A recent brain imaging study by Kuhn and his colleagues revealed which regions of the brain are active when people watch a magician do something impossible, such as make a coin disappear. Another research group’s work on monkeys suggests that two separate kinds of brain cells are critical to visual attention. One group of cells enhances focus on what a person is paying attention to, and the other actively represses interest in everything else. A magician’s real trick, then, may lie in coaxing the suppressing brain cells so that a spectator ignores the performer’s actions precisely when and where required.

Using magic to understand attention and consciousness could have applications in education and medicine, including work on attention impairments.

Imaging the impossible

Kuhn and his collaborators performed brain scans while subjects watched videos of real magicians performing tricks, including coins that disappear and cigarettes that are torn and miraculously put back together.  Volunteers in a control group watched videos in which no magic happened (the cigarette remained torn), or in which something surprising, but not magical, took place (the magician used the cigarette to comb his hair). Including the surprise condition allows researchers to separate the effects of witnessing a magic trick from those of the unexpected.

In terms of brain activity patterns, watching a magic trick was clearly different from watching a surprising event. Researchers saw a “striking” level of activity solely in the left hemisphere only when participants watched a magic trick, Kuhn says. Such a clear hemisphere separation is unusual, he adds, and may represent the brain’s attempt to reconcile the conflict between what is witnessed and what is thought possible. The two brain regions activated in the left hemisphere — the dorsolateral prefrontal cortex and the anterior cingulate cortex — are thought to be important for both detecting and resolving these types of conflicts.

Masters of suppression

Exactly how the brain attends to one thing and ignores another has been mysterious.  Jose-Manuel Alonso of the SUNY State College of Optometry in New York City thinks that the answer may lie in brain cells that actively suppress information deemed irrelevant by the brain. These cells are just as important, if not more so, than cells that enhance attention on a particular thing, says Alonso. “And that is a very new idea . . . . When you focus your attention very hard at a certain point to detect something, two things happen: Your attention to that thing increases, and your attention to everything else decreases.”

Alonso and his colleagues recently identified a select group of brain cells in monkeys that cause the brain to “freeze the world” by blocking out all irrelevant signals and allowing the brain to focus on one paramount task. Counter to what others had predicted, the team found that the brain cells that enhance attention are distinct from those that suppress attention. Published in the August 2008 Nature Neuroscience, the study showed that these brain cells can’t switch jobs depending on where the focus is — a finding Alonso calls “a total surprise.”

The work also shows that as a task gets more difficult, both the enhancement of essential information and suppression of nonessential information intensify. As a monkey tried to detect quicker, more subtle changes in the color of an object, both types of cells grew more active.
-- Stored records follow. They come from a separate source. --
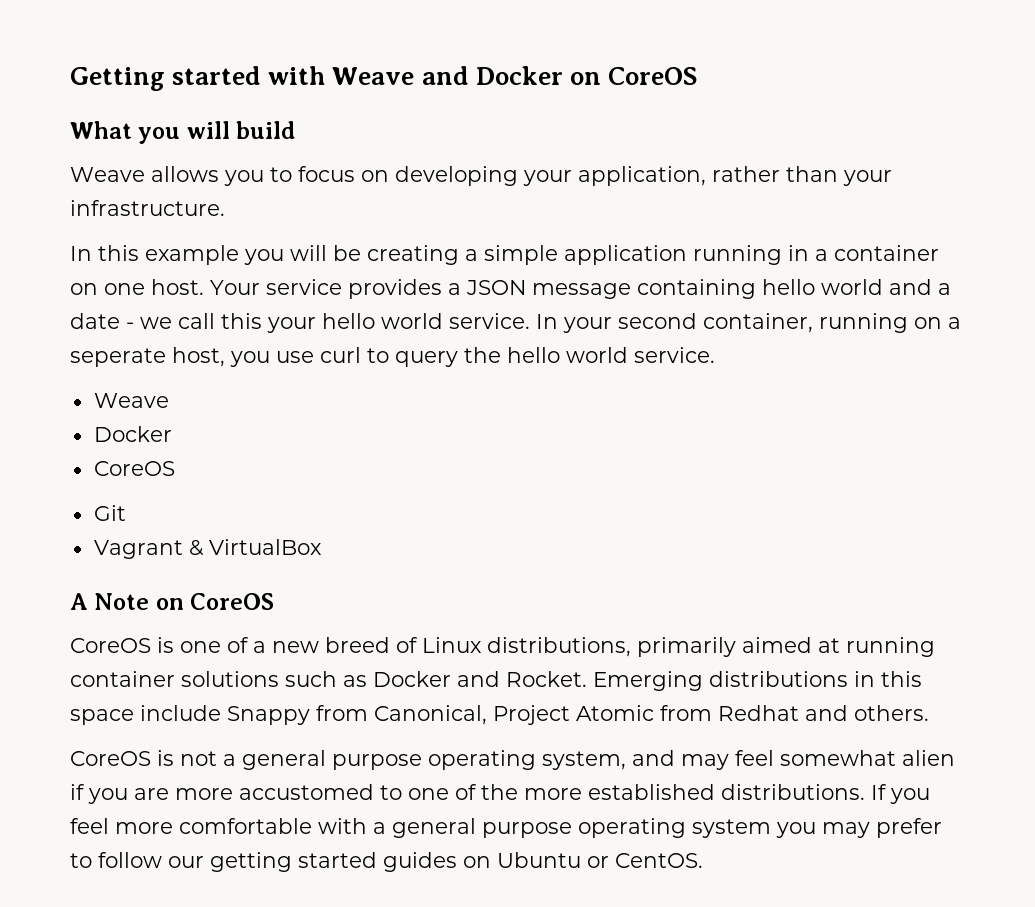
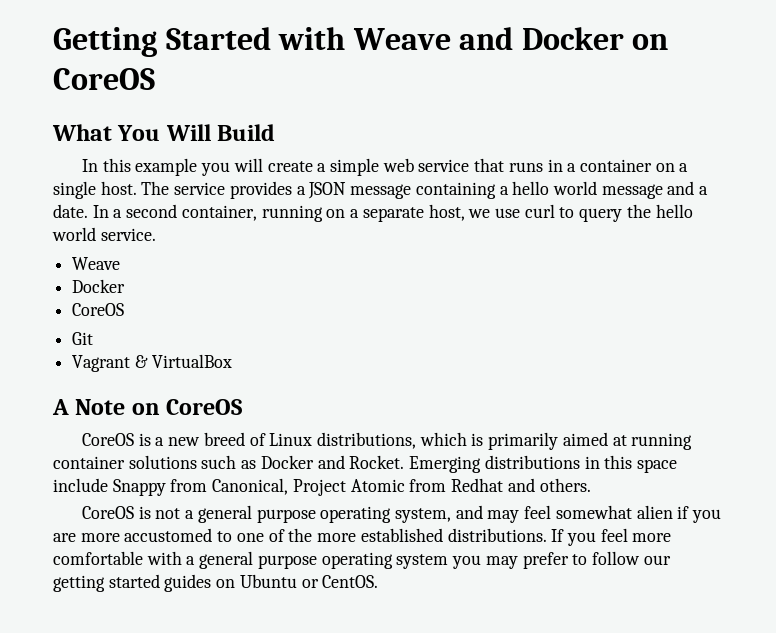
[172,66,262,85] started -> [165,27,271,50] Started
[138,121,296,144] [70,166,892,186] [70,200,225,216] you will build // Weave allows you to focus on developing your application, rather than your infrastructure. -> [117,124,276,141] You Will Build
[333,245,939,265] [70,279,260,295] be creating a simple application running in a container on one host. Your -> [267,158,689,176] [53,181,170,199] create a simple web service that runs in a container on a single host. The
[762,279,883,295] hello world -> [499,181,663,199] a hello world message
[70,313,612,333] date - we call this your hello world service. In your -> [53,204,123,218] date. In a
[70,347,270,367] seperate host, you -> [362,204,491,222] separate host, we
[180,637,249,653] one of -> (151, 439) none
(631, 647) none -> [419,432,484,446] which is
Alonso says magicians can “attract your attention with something very powerful, and create a huge suppression in regions to make you blind.” In the magic world, “the more interest [magicians] manage to draw, the stronger the suppression that they will get.”

Looking but not seeing

In the French Drop trick [see video below], a magician holds a coin in the left hand and pretends to pass the coin to the right hand, which remains empty. “What’s critical is that the magician looks at the empty hand. He pays riveted attention to the hand that is empty,” researcher Stephen Macknik says.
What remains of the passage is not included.